Given records Start Marker

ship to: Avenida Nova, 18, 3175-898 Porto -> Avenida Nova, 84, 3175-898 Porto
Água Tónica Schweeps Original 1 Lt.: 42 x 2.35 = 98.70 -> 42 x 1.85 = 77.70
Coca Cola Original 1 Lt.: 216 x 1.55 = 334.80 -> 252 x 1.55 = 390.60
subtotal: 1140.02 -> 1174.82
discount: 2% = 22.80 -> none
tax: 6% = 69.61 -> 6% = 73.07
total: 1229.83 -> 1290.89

Given records End Marker
Given records Start Marker

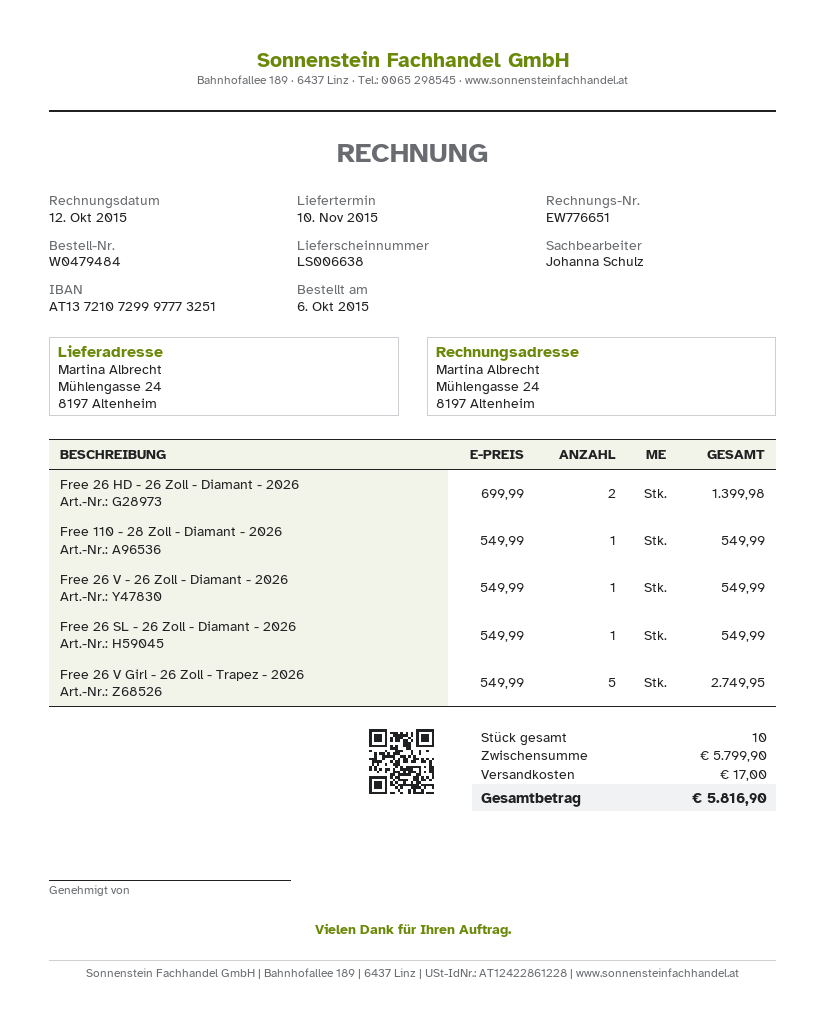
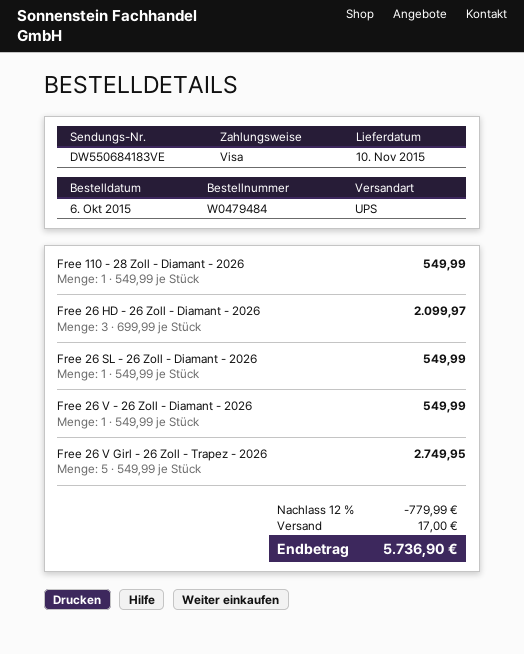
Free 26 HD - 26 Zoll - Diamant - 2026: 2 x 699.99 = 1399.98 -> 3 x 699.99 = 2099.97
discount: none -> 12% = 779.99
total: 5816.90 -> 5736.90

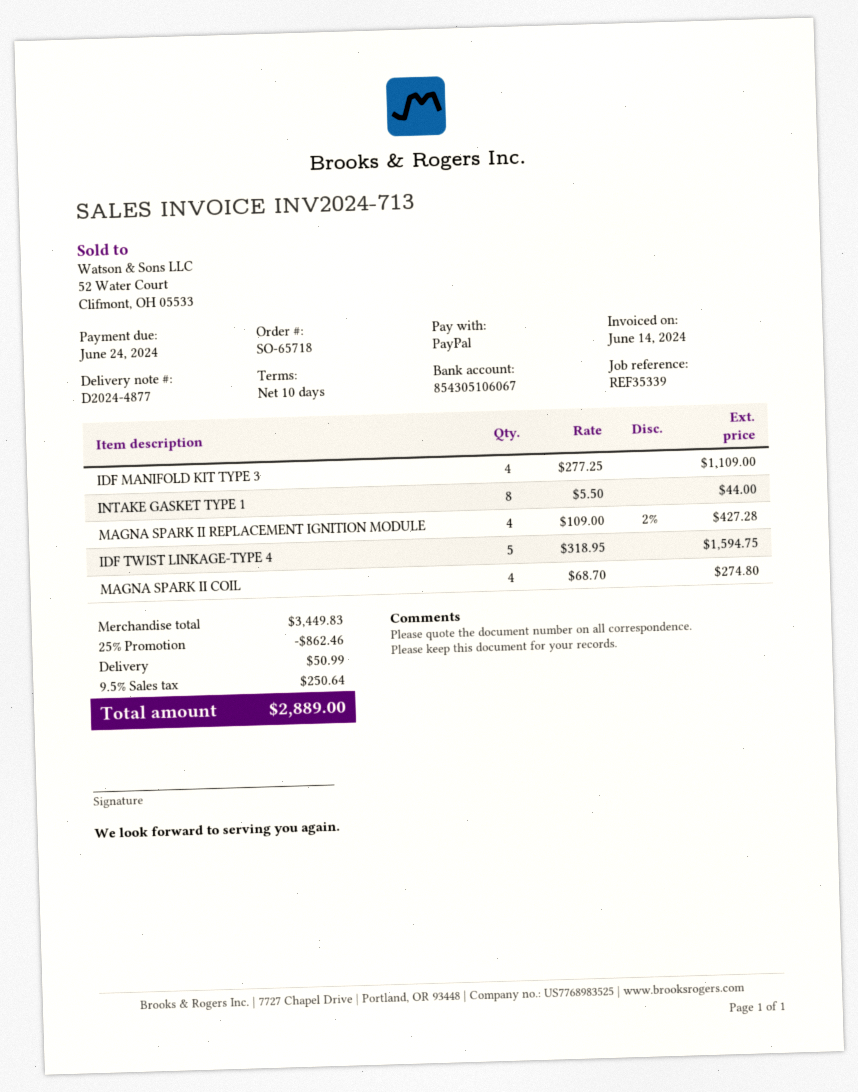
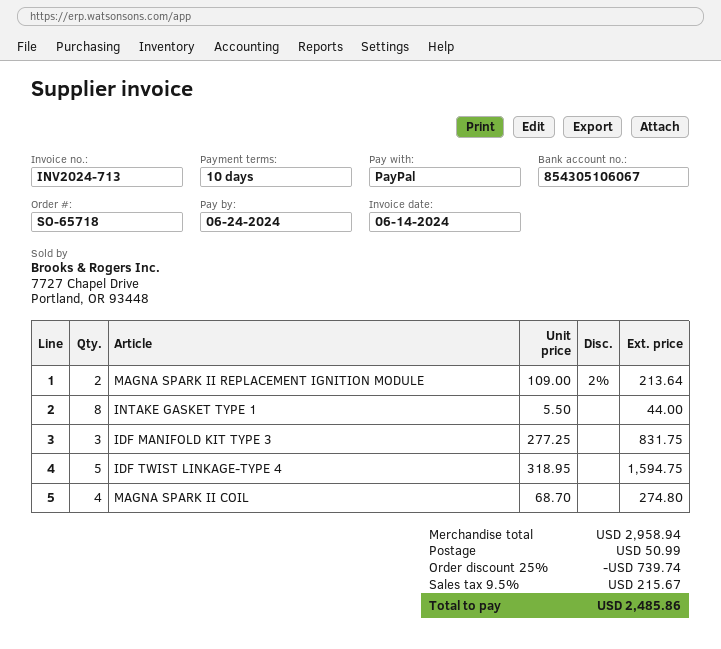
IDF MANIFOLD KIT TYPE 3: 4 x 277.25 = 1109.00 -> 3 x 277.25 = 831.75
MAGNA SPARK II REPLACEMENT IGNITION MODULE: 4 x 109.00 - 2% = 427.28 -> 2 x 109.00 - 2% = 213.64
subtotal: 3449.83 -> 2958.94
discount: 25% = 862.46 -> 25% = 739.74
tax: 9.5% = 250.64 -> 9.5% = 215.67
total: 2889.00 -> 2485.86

Given records End Marker

▶ [Exercise description]:
Copy each line of the data that contains the word "none".

▶ [Response area]:
discount: 2% = 22.80 -> none
discount: none -> 12% = 779.99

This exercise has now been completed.